Install the special tool. Using the 27mm socket, tighten to 120-130 lb/ft [160-175NM]. My torque wrench did not go that high. I used a 25 lb weight (bucket of water) at the end of my 4' bar to set the torque. You can use some loctite to keep the nut from coming undone. Its also a good idea to mark the position of the nut with a dab of paint so you can tell if its coming undone in future inspections.

It looks crazy, but it works well

Step 11 Reinstalling the clutch / Transmission Housing / Cover
Slide the bell over the driven shaft.
Don't forget the washer.
Place transmission housing over the transmission, aligning the bearing over the driven shaft. Loosely install all bolts (four large ones first). Now finger tighten all bolts. Tighten the large bolts to 17-19 lb/ft [23-26NM] and the small ones to 8-10 lb/ft [11-13NM].
Install two washers (smaller one first) and nut over the driven shaft.
Now the manual asks you to hold the center shaft while turning the nut to prevent torque from loading (and potentially damaging) the final drive. I did not do that. I held the left brake firmly while tightening the 21mm bolt with a torque wrench. I deemed this safe. You may not agree with that. Tighten to 68-75 lb/ft [92-100NM].

Top: Clutch bell going back on
Middle: The washer
Bottom: Don't forget the washers outside the transmission housing

Install round dust cap.
Position plastic transmission cover over transmission and reinstall 4 phillips screws.
Reinstall air filter cover.
Reinstall skins. You're done. Whew!
Post job notes.
It would have been impossible to do this job to factory specs without the special tool. I did not talk about the clutch much as that is beyond the scope of this project note. My clutch pads were very lightly worn. I did this job on my scoot with about 14,000 miles on it. This is way over the factory recommended interval, but it was inspected at 10,000 with no issues reported. I was kind of surprised that the belt when it was still on the bike looked fine and was well within width tolerance. I gave passing thought to forgetting the replacement at this point. I know however that I am planning a transcontinental ride this summer, so went right on through with the project. After removal and close inspection, I found a serious crack in the belt on the inside. It is very unlikely that I could have detected this with the belt in the transmission.

The crack that really kinda scared me!

The shop that had performed the inspection at 10,000 miles had done a terrible job.
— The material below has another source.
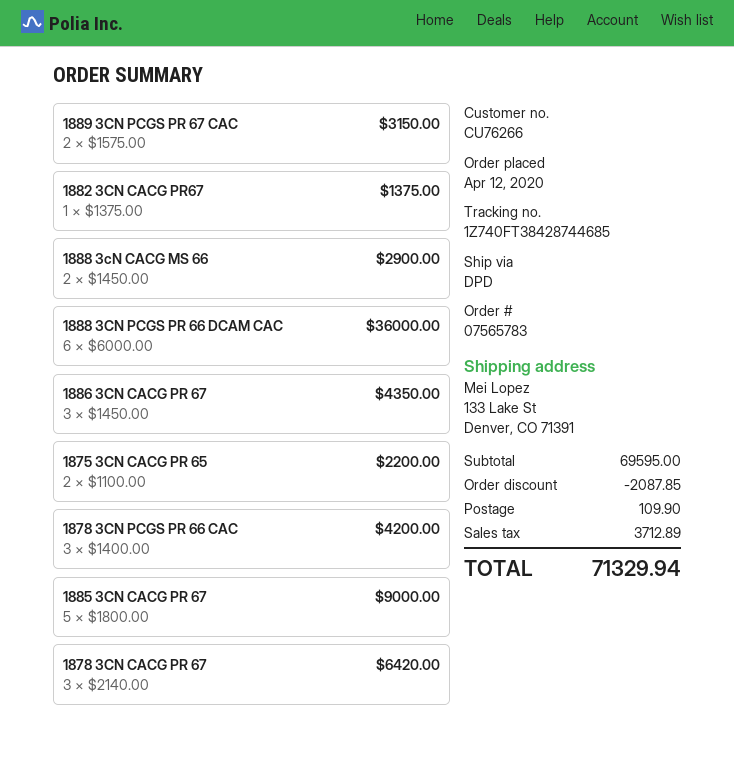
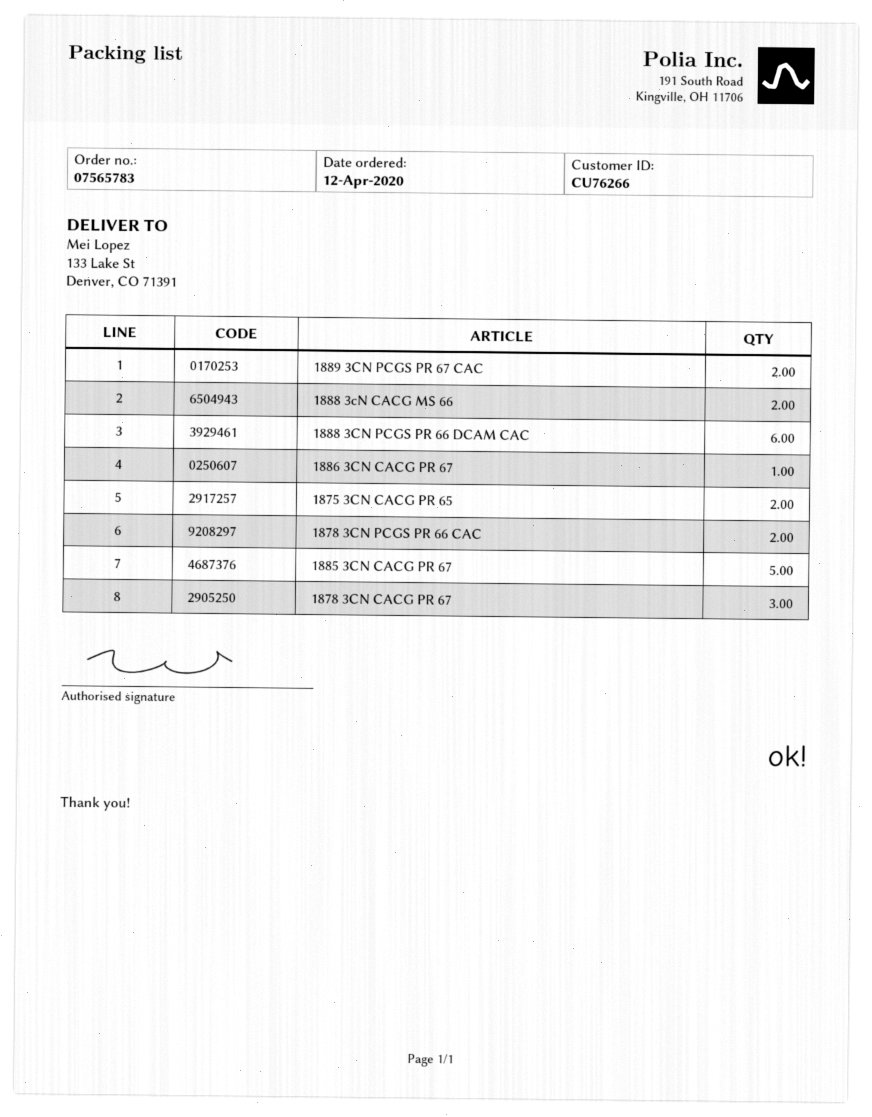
1882 3CN CACG PR67: 1 -> none
1886 3CN CACG PR 67: 3 -> 1
1878 3CN PCGS PR 66 CAC: 3 -> 2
Several of the plastic screws were not reinstalled or installed wrong. They also broke off one of the plastic standoffs inside my air filter. They stripped two of the screws that hold on the plastic transmission cover. It was also apparent that they had used an impact wrench to perform all the bolt removals and reinstalls. ARGGGH!!!!
It is these types of consistent incompetence from most every scooter service shop I have used that drives me to do these reports for the community.